Your answer should consist of the lines in the data below that contain "more".

====== Extracted entries ======

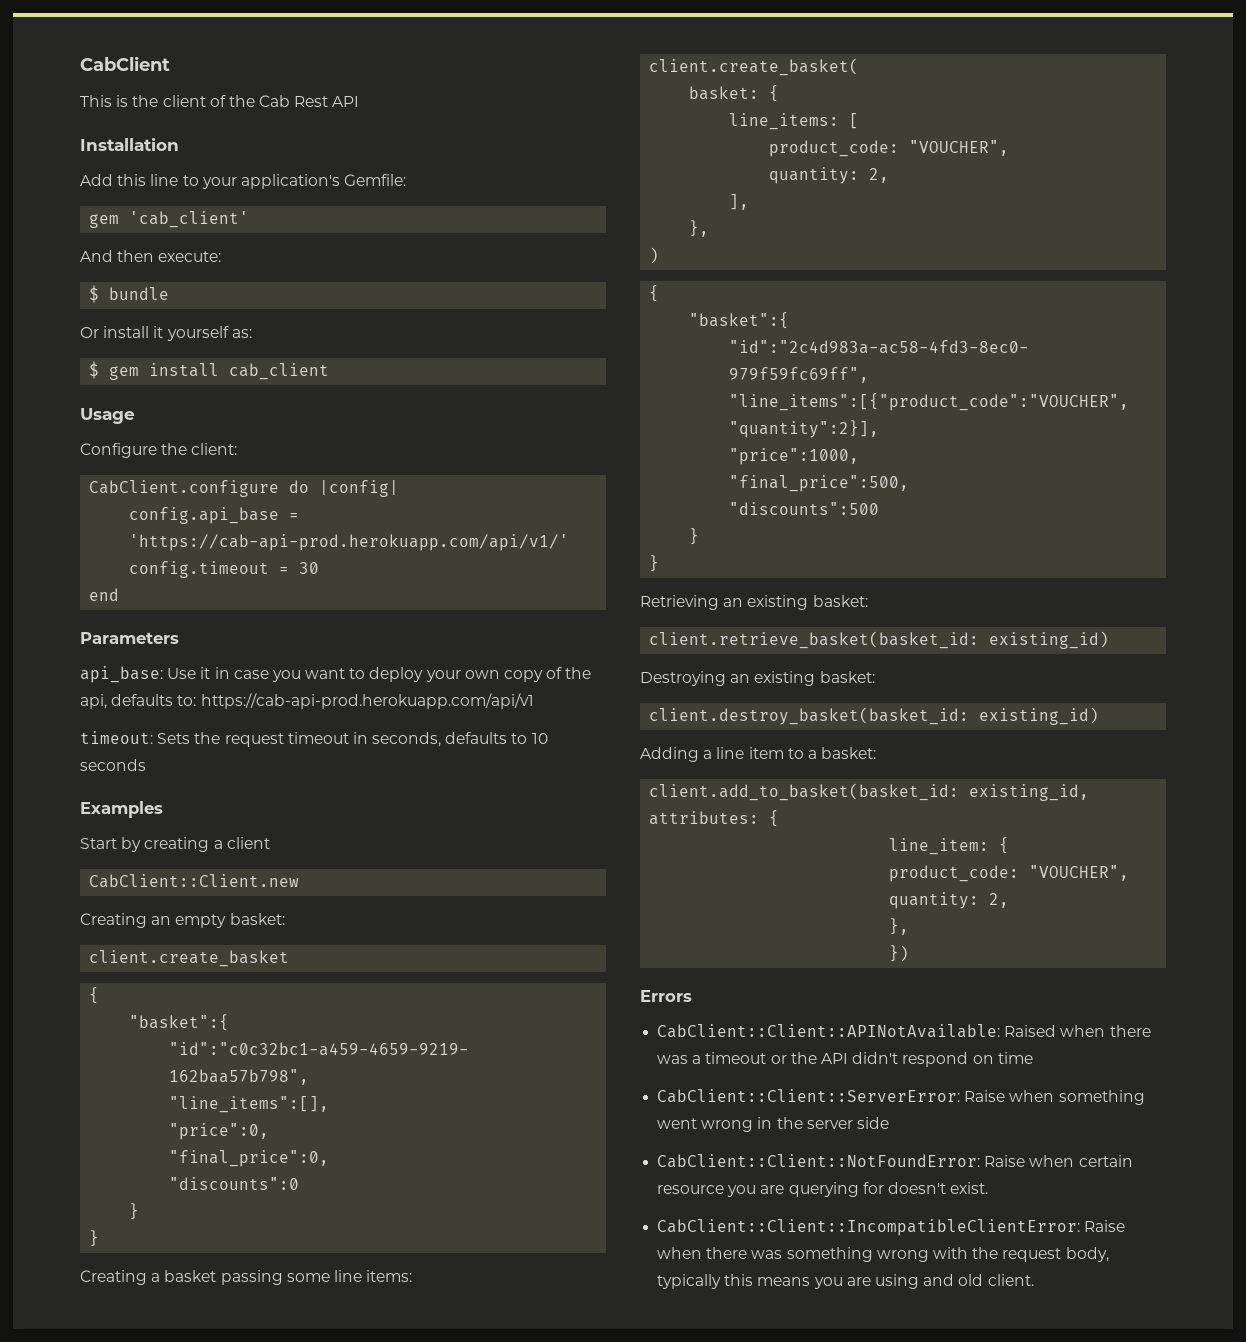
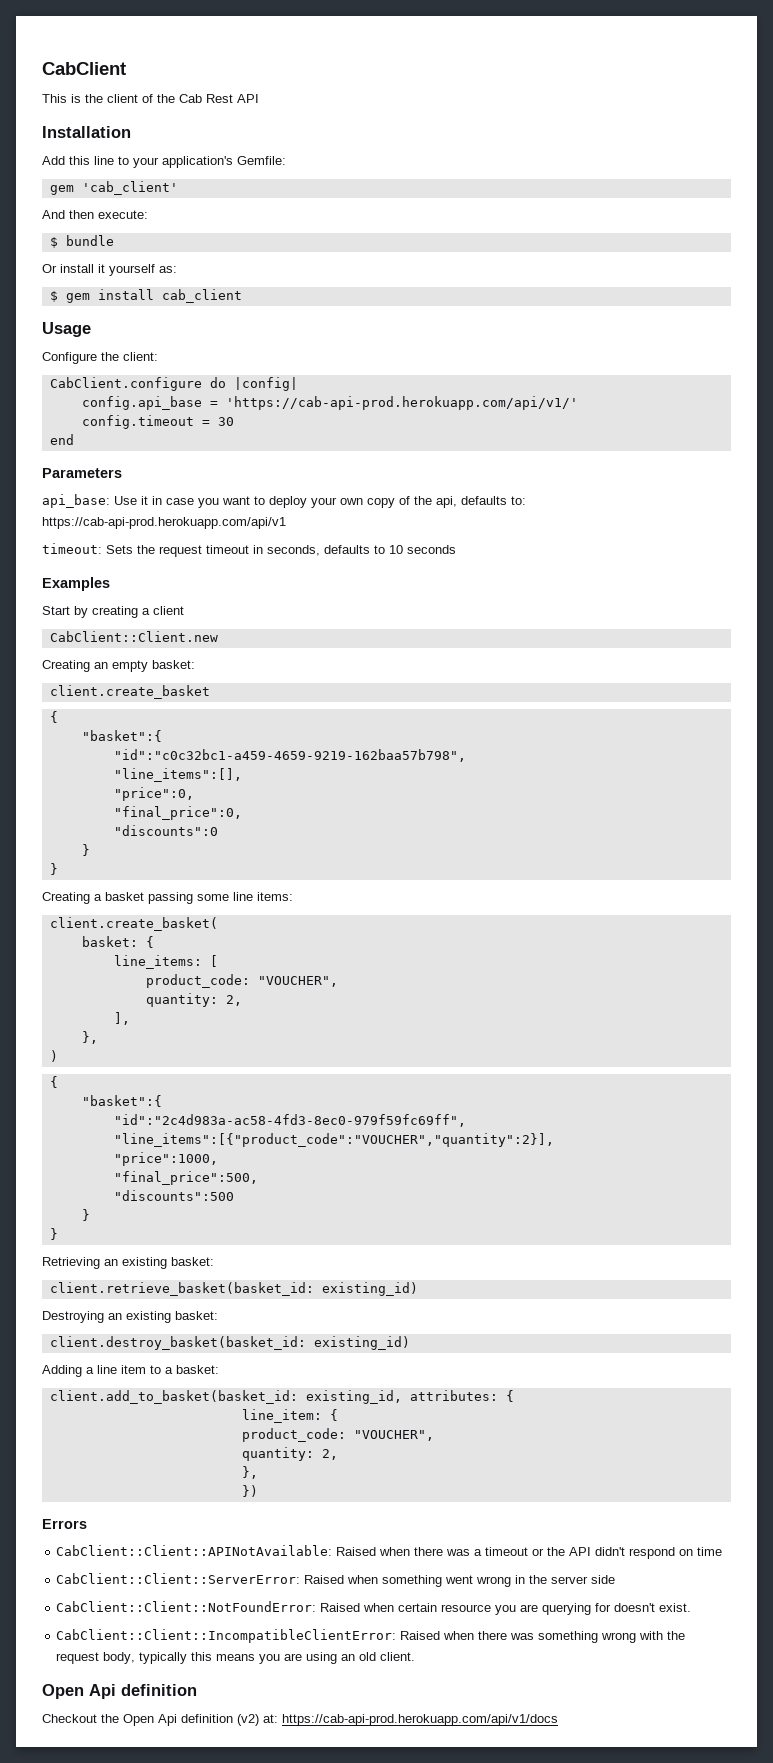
[964,1090,1006,1102] Raise -> [304,1575,345,1584] Raised
[984,1155,1026,1167] Raise -> [320,1603,361,1612] Raised
[1084,1220,1126,1232] Raise -> [400,1631,441,1640] Raised
[923,1274,955,1286] and -> [341,1654,356,1661] an
(1034, 1280) none -> [42,1684,197,1699] [42,1714,558,1726] // Open Api definition // Checkout the Open Api definition (v2) at: https://cab-api-prod.herokuapp.com/api/v1/docs

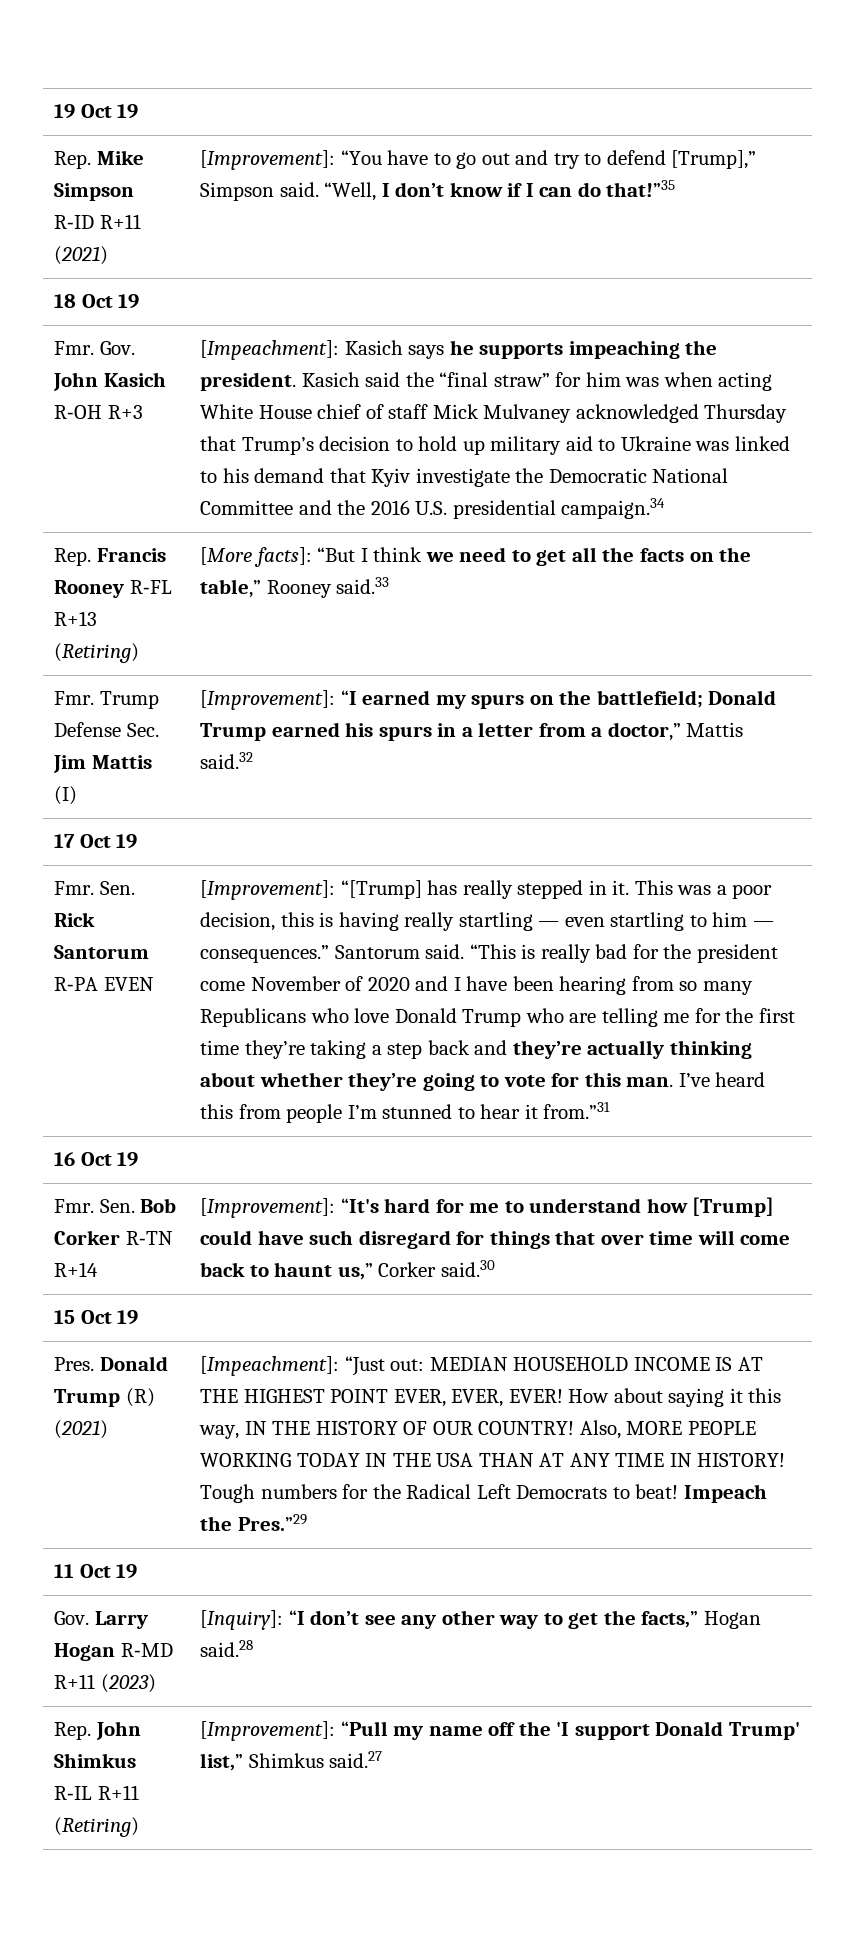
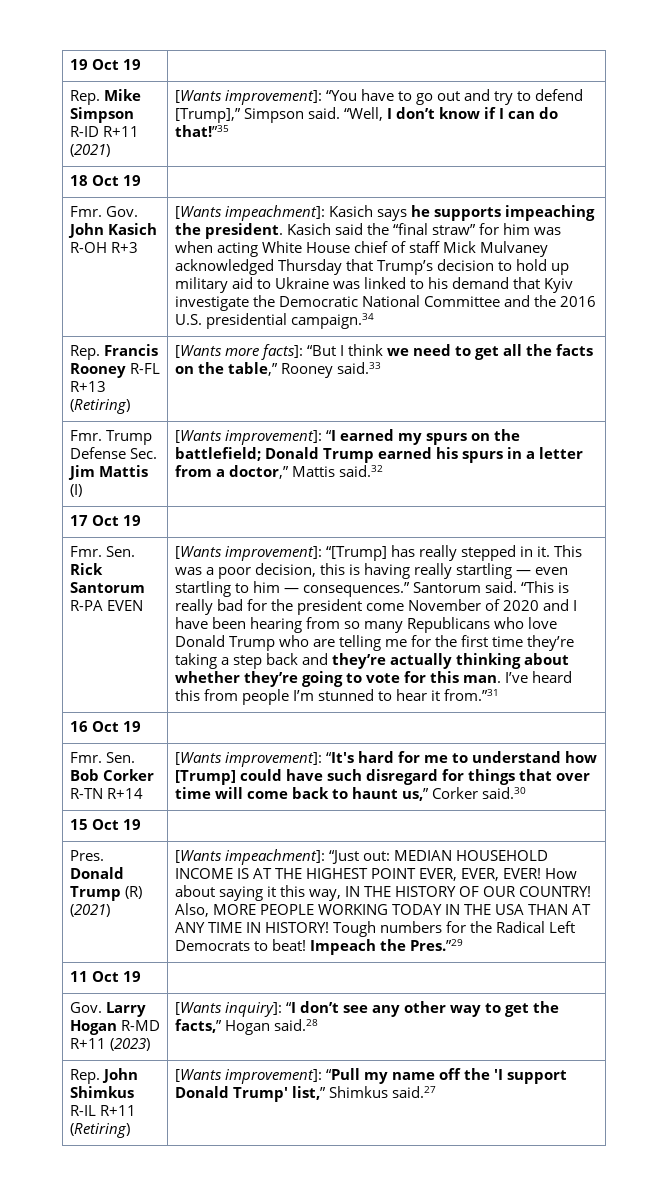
[200,150,336,170] [Improvement]: -> [174,90,322,105] [Wants improvement]:
[200,340,340,360] [Impeachment]: -> [174,205,325,221] [Wants impeachment]:
[200,547,253,565] [More -> [174,345,259,358] [Wants more
[200,690,336,710] [Improvement]: -> [174,430,322,445] [Wants improvement]:
[200,880,336,900] [Improvement]: -> [174,546,322,561] [Wants improvement]:
[200,1198,336,1218] [Improvement]: -> [174,752,322,767] [Wants improvement]:
[200,1356,340,1376] [Impeachment]: -> [174,849,325,865] [Wants impeachment]:
[200,1610,284,1630] [Inquiry]: -> [174,1002,282,1017] [Wants inquiry]:
[200,1721,336,1741] [Improvement]: -> [174,1069,322,1084] [Wants improvement]:

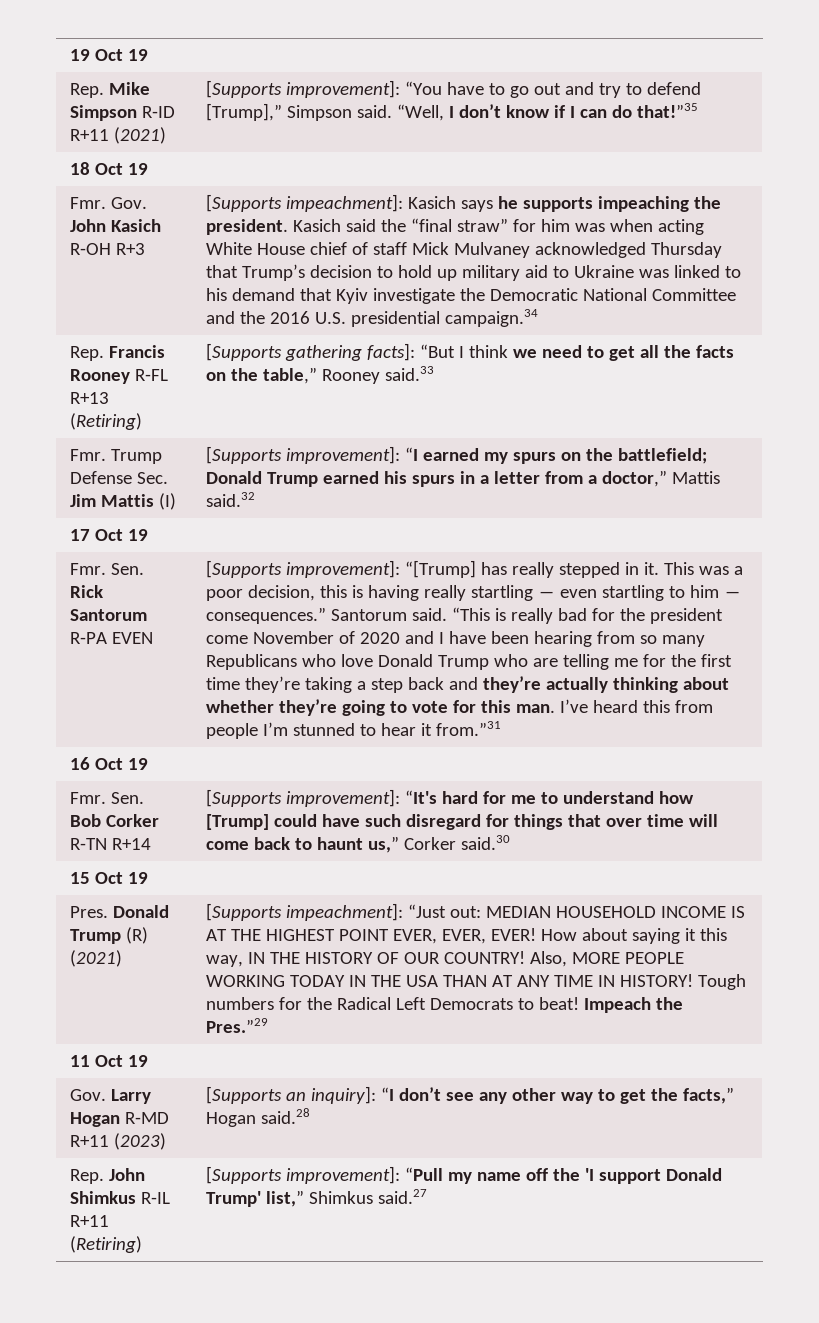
[174,90,222,103] [Wants -> [205,80,282,98] [Supports
[174,206,222,219] [Wants -> [205,194,282,212] [Supports
[174,345,259,358] [Wants more -> [205,343,362,361] [Supports gathering
[174,430,222,443] [Wants -> [205,446,282,464] [Supports
[174,546,222,559] [Wants -> [205,560,282,578] [Supports
[174,752,222,765] [Wants -> [205,789,282,807] [Supports
[174,850,222,863] [Wants -> [205,903,282,921] [Supports
[174,1002,222,1015] [Wants -> [205,1086,306,1104] [Supports an
[174,1069,222,1082] [Wants -> [205,1166,282,1184] [Supports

======

Task response:
[200,547,253,565] [More -> [174,345,259,358] [Wants more
[174,345,259,358] [Wants more -> [205,343,362,361] [Supports gathering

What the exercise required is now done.